C'était le XXe siècle T.1
question de Blériot :
— Au fait, où est Douvres ?
— Par là, vous voyez.
Devant cette machine si fragile entrevue dans l’aube naissante, un spectateur s’exclame :
— Avec ça, traverser la Manche !
Alice, elle, a pris place sur le torpilleur Escopette , chargé d’escorter l’appareil. Elle a revêtu un gros manteau de voyage. Ses poches sont bourrées des papiers que lui a confiés son mari. Le navire, commandé par le lieutenant de vaisseau Plogier, a quitté déjà le port de Calais. À petite allure, il s’est porté au large des Baraques. Blériot regarde sa montre : 4 heures et demie. Les yeux clairs fixent le large.
Leblanc agite violemment un fanion. Le soleil s’est levé. On peut partir. Le représentant du Daily Mail donne son accord.
— N’oubliez pas l’huile, crie Anzani.
— Soyez tranquille, c’est ma peau que je risque.
— Je suis sûr de mon motor !
— Contact, ordonne Collin.
Une forte traction sur l’hélice. Le moteur part.
Les mécaniciens, agrippés aux ailes, aux empennages, retiennent l’appareil avec des gestes de déments, les cheveux fouettés par le vent de l’hélice. Nul n’avait encore eu l’idée simple de placer les cales devant les roues.
— Lâchez tout !
Blériot a levé le bras. L’appareil saute sur ses roues de vélo renforcées. Il se soulève, pique droit devant lui. Blériot franchit la dune d’où Leblanc lui crie des souhaits qu’il entend mal.
Il est 4 h 41.
À 4 h 5, on avait réveillé à Douvres les journalistes. Tous sont partis du même côté, vers les falaises. Charles Fontaine et son photographe Marmier ont sauté en voiture – et se sont dirigés vers le point opposé. Fontaine a emporté avec lui un grand drapeau tricolore.
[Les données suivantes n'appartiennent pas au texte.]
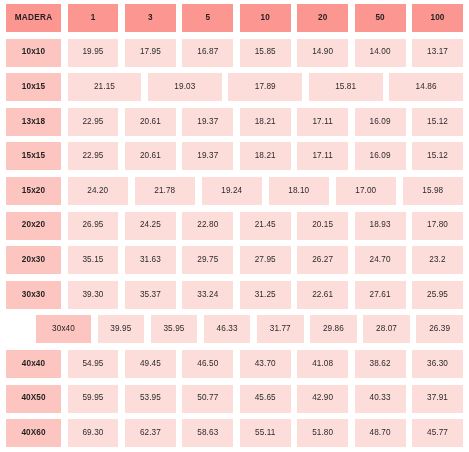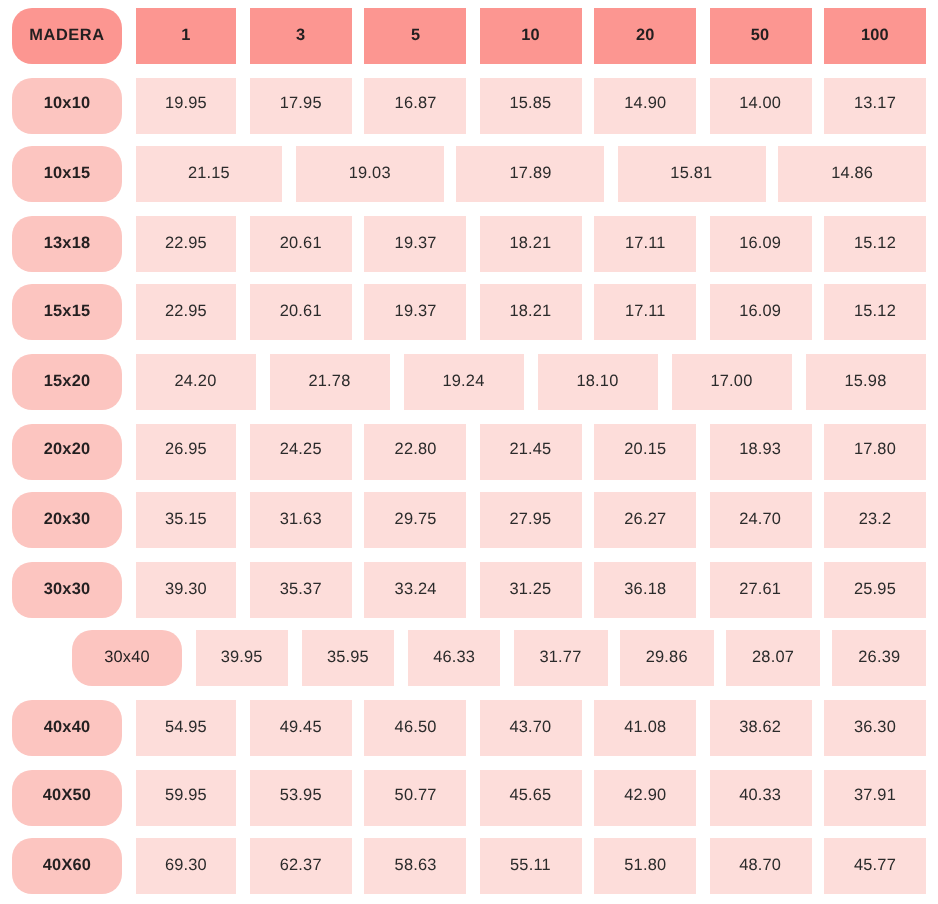--- a/index.html
+++ b/index.html
@@ -40,21 +40,20 @@
     justify-content: center;
     text-align: center;
     box-sizing: border-box;
     line-height: 1;
     letter-spacing: 0.1px;
   }
 
   
   .row > .cell:first-child {
     flex: 0 0 55px;
-    border-radius: 10px;
   }
 
   
   .row-header .cell {
     background: #fc9691;
     color: #231f20;
     font-size: 8.2px;
     font-weight: bold;
   }
   .row-header .cell.corner {
@@ -162,21 +161,21 @@
     <div class="cell cell-value">26.27</div>
     <div class="cell cell-value">24.70</div>
     <div class="cell cell-value">23.2</div>
   </div>
       <div class="row row-body">
     <div class="cell cell-label">30x30</div>
     <div class="cell cell-value">39.30</div>
     <div class="cell cell-value">35.37</div>
     <div class="cell cell-value">33.24</div>
     <div class="cell cell-value">31.25</div>
-    <div class="cell cell-value">36.18</div>
+    <div class="cell cell-value">22.61</div>
     <div class="cell cell-value">27.61</div>
     <div class="cell cell-value">25.95</div>
   </div>
       <div class="row row-body">
     <div class="cell cell-label not-bold">30x40</div>
     <div class="cell cell-value">39.95</div>
     <div class="cell cell-value">35.95</div>
     <div class="cell cell-value">46.33</div>
     <div class="cell cell-value">31.77</div>
     <div class="cell cell-value">29.86</div>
Sur l’ Escopette , Alice Blériot suit son mari à la jumelle. L’angoisse la fait trembler. Le bateau force sa vapeur. Mais il ne peut suivre. Bientôt, le BL XI n’est plus qu’un petit point à l’horizon. Qui disparaît. Au livre de bord, cette inscription laconique : « Perdu de vue à 4 h 58. »
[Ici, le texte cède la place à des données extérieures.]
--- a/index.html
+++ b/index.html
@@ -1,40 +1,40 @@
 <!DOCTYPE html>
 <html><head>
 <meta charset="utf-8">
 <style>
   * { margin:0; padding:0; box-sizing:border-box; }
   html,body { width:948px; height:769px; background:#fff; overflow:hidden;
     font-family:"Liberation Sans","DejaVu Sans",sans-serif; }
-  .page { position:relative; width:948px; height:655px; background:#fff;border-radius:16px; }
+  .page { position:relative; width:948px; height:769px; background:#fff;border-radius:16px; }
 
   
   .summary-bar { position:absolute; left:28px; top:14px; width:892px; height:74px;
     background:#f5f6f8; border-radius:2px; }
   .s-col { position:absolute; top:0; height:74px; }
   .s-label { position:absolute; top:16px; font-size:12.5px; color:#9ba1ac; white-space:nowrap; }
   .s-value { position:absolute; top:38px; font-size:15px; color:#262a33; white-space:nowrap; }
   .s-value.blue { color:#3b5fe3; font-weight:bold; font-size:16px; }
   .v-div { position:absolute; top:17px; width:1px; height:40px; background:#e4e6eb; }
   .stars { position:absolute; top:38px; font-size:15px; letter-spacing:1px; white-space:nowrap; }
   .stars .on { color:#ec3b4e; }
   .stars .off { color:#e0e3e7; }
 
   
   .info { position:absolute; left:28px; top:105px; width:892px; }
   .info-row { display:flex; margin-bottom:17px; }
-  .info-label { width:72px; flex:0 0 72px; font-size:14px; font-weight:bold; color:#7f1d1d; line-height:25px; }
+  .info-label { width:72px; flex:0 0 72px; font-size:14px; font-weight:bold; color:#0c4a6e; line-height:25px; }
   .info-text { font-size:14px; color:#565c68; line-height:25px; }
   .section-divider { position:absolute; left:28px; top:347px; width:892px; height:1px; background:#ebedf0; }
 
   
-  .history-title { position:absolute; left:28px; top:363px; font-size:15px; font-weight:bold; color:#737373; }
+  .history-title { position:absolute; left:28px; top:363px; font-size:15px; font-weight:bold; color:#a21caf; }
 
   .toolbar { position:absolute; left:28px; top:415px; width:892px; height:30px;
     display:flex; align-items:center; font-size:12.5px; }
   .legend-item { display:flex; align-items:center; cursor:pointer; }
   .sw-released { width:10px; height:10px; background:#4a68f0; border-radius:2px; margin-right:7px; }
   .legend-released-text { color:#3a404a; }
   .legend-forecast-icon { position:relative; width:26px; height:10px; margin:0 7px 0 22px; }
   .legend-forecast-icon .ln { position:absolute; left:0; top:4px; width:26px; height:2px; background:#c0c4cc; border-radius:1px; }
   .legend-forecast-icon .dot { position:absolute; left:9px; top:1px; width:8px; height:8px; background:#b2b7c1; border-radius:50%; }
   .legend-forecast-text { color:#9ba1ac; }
Devant Blériot, le large. L’eau et le ciel. Une solitude totale, sans le moindre point de repère. Pendant les dix premières minutes, Blériot se dirige perpendiculairement à la côte. Puis il immobilise ses deux pieds pour que le gouvernail de direction ne bouge pas. J’avais peur de dériver , expliquera-t-il naïvement.
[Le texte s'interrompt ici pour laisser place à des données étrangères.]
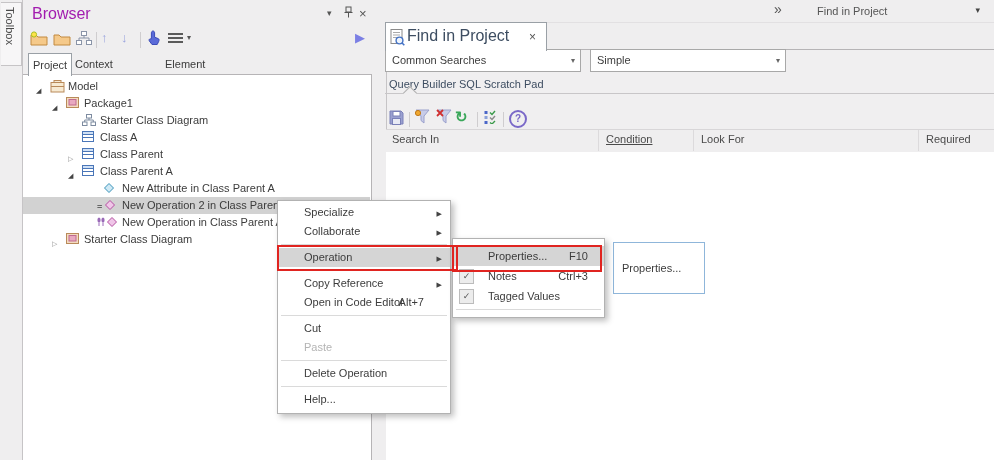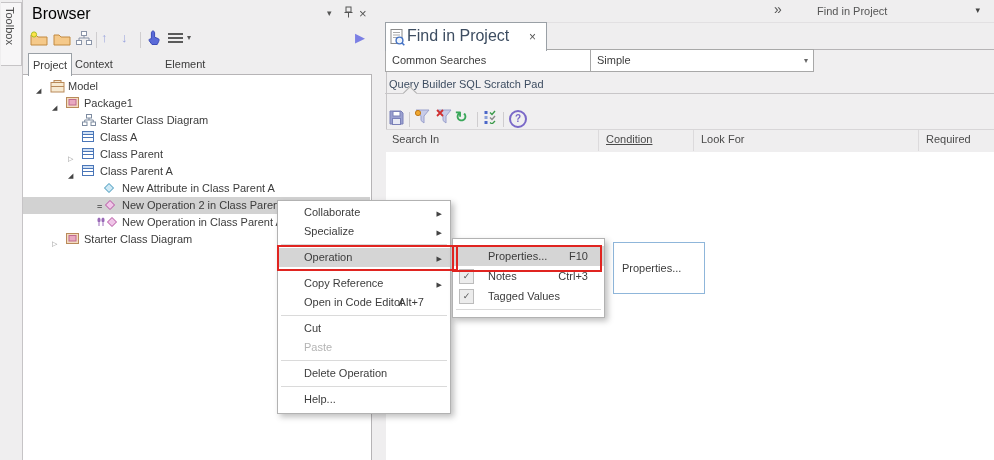--- a/index.html
+++ b/index.html
@@ -8,21 +8,21 @@
         overflow:hidden;}
   .abs{position:absolute;}
   svg{display:block;}
 
   
   #toolbox-strip{left:0;top:0;width:22px;height:460px;background:#efeeef;border-right:1px solid #c6c4c6;}
   #toolbox-tab{left:1px;top:2px;width:20px;height:62px;background:#f7f6f7;border:1px solid #c6c4c6;border-left:none;}
   #toolbox-label{left:4px;top:7px;writing-mode:vertical-rl;font-size:11px;color:#4a4a4a;}
 
   
-  #browser-title{left:32px;top:5px;font-size:16px;color:#000000;}
+  #browser-title{left:32px;top:5px;font-size:16px;color:#a21caf;}
   .tb-ic{color:#555;font-size:11px;}
   #browser-toolbar-sep1,#browser-toolbar-sep2{width:1px;height:16px;background:#cfcdcf;top:32px;}
   .tab-lbl{top:58px;font-size:11px;color:#3c3c3c;}
   #tab-project{left:28px;top:53px;width:42px;height:22px;background:#fff;border:1px solid #9aa0a6;border-bottom:none;z-index:2;text-align:center;line-height:22px;}
   #tree-panel{left:23px;top:74px;width:348px;height:386px;background:#fff;border-top:1px solid #b6b4b6;border-right:1px solid #b6b4b6;overflow:hidden;text-align:right;}
 
   .trow{position:absolute;left:0;width:347px;height:17px;line-height:17px;}
   .trow.sel{background:#d2d2d2;}
   .trow .exp{position:absolute;top:4px;font-size:7px;color:#444;}
   .trow .exp.hollow{color:#8a8a8a;}
@@ -54,21 +54,21 @@
   
   #find-topbar{left:385px;top:0;width:609px;height:22px;background:#efeeef;border-bottom:1px solid #e2e0e2;}
   #find-topbar-title{left:432px;top:5px;color:#555;}
   #find-chevrons{left:389px;top:1px;font-size:14px;color:#555;}
   #find-topbar-caret{right:14px;top:5px;font-size:9px;color:#444;position:absolute;}
   #find-tabrow-line{left:385px;top:49px;width:609px;height:1px;background:#b6b4b6;}
   #find-tab{left:385px;top:22px;width:160px;height:28px;background:#fff;border:1px solid #9aa0a6;border-bottom:none;z-index:2;}
   #find-tab-title{position:absolute;left:21px;top:4px;font-size:16px;color:#3d4d61;}
   #find-tab-close{position:absolute;right:10px;top:7px;color:#555;font-size:12px;}
   #find-content{left:386px;top:50px;width:608px;height:410px;background:#f0eff0;border-left:1px solid #c6c4c6;}
-  .combo{position:absolute;height:21px;background:#fff;border:1px solid #a8a8a8;line-height:21px;padding-left:28px;}
+  .combo{position:absolute;height:21px;background:#fff;border:1px solid #a8a8a8;line-height:21px;}
   .combo .cv{position:absolute;left:6px;top:0;color:#3c3c3c;}
   .combo .ca{position:absolute;right:5px;top:0;font-size:8px;color:#666;}
   #search-box{left:797px;top:49px;width:196px;}
   #search-input{position:absolute;left:2px;top:1px;width:165px;height:17px;border:none;outline:none;
                 font-family:"Liberation Sans",sans-serif;font-size:11px;color:#555;}
   #search-input::placeholder{color:#8a8a8a;opacity:1;}
   .subtab{position:absolute;top:78px;color:#3d4d61;}
   #qb-line{left:385px;top:93px;width:609px;height:1px;background:#c8c6c8;}
   #qb-notch{left:405px;top:88px;width:9px;height:9px;background:#f0eff0;border-left:1px solid #b0b0b0;border-top:1px solid #b0b0b0;transform:rotate(45deg);z-index:1;}
   .fsep{position:absolute;top:112px;width:1px;height:15px;background:#cfcdcf;}
@@ -343,25 +343,25 @@
   <span class="hdr" style="left:606px;text-decoration:underline;">Condition</span>
   <span class="hdr" style="left:701px;">Look For</span>
   <span class="hdr" style="left:926px;">Required</span>
   <div class="hdr-div" style="left:598px;"></div>
   <div class="hdr-div" style="left:693px;"></div>
   <div class="hdr-div" style="left:918px;"></div>
   <div class="abs" id="grid-body"></div>
 
   <div class="menu" id="context-menu">
     <div class="mi">
+      <span>Specialize</span>
+      <span class="sub">▶</span>
+    </div>
+    <div class="mi">
       <span>Collaborate</span>
-      <span class="sub">▶</span>
-    </div>
-    <div class="mi">
-      <span>Specialize</span>
       <span class="sub">▶</span>
     </div>
     <div class="msep"></div>
     <div class="mi hl">
       <span>Operation</span>
       <span class="sub">▶</span>
     </div>
     <div class="msep"></div>
     <div class="mi">
       <span>Copy Reference</span>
Dix nouvelles minutes. Un isolement qu’il dira « sinistre ». Enfin, à l’horizon une ligne grise. Son cœur bat plus vite. Raisonnablement, la victoire peut lui paraître proche. Il vole environ à 60 à l’heure. Où est Douvres ?
Au vrai, il a dérivé de dix kilomètres vers la droite. Au lieu de se trouver face à Douvres, il est devant Saint-Margaret.
Des falaises à pic qu’il ne parvient pas à escalader. À chaque tentative un remous le rabat de vingt mètres :
— Le sol britannique se défend !
Sa provision d’essence s’épuise. Va-t-il périr à un doigt de la victoire ? Il aperçoit des petits bateaux. Il a l’idée de voler dans le sens de leur route, se disant qu’ils rentrent probablement à Douvres. Il longe la côte du nord au sud. Dieu soit loué ! Les falaises diminuent de hauteur. Il passe ! Le vent s’est levé et souffle en rafales. Le BL XI tangue furieusement. Où atterrir ?
Tout à coup, il aperçoit un drapeau qu’on agite éperdument. Un drapeau tricolore. Il se souvient : le journaliste Charles Fontaine !
Depuis plusieurs minutes, Fontaine secoue son drapeau. Il pleure de joie. Il hurle : Vive la France ! Blériot glisse vers la terre. À l’atterrissage, une roue se brise, une pale de l’hélice éclate. L’appareil s’immobilise.
Il est 5 h 12.
La Manche est vaincue.
Des soldats anglais, désœuvrés, se sont approchés. Simplement, Blériot leur dit :
— Passez-moi mes béquilles.
Puis c’est un douanier extrêmement sérieux :
— Qu’avez-vous à déclarer ?
— Ma joie !
Imperturbable, le douanier dressera un certificat attestant que M. Louis Blériot, « conducteur d’un navire appelé monoplan n’est atteint d’aucune maladie contagieuse et qu’il peut continuer son voyage ».
Charles Fontaine est allé chercher une voiture. Blériot y monte, roule vers Douvres. La nouvelle l’y a précédé. Une foule à peine éveillée mais délirante emplit les rues. À la mairie, on lui tend un télégramme : « Bien sincères félicitations.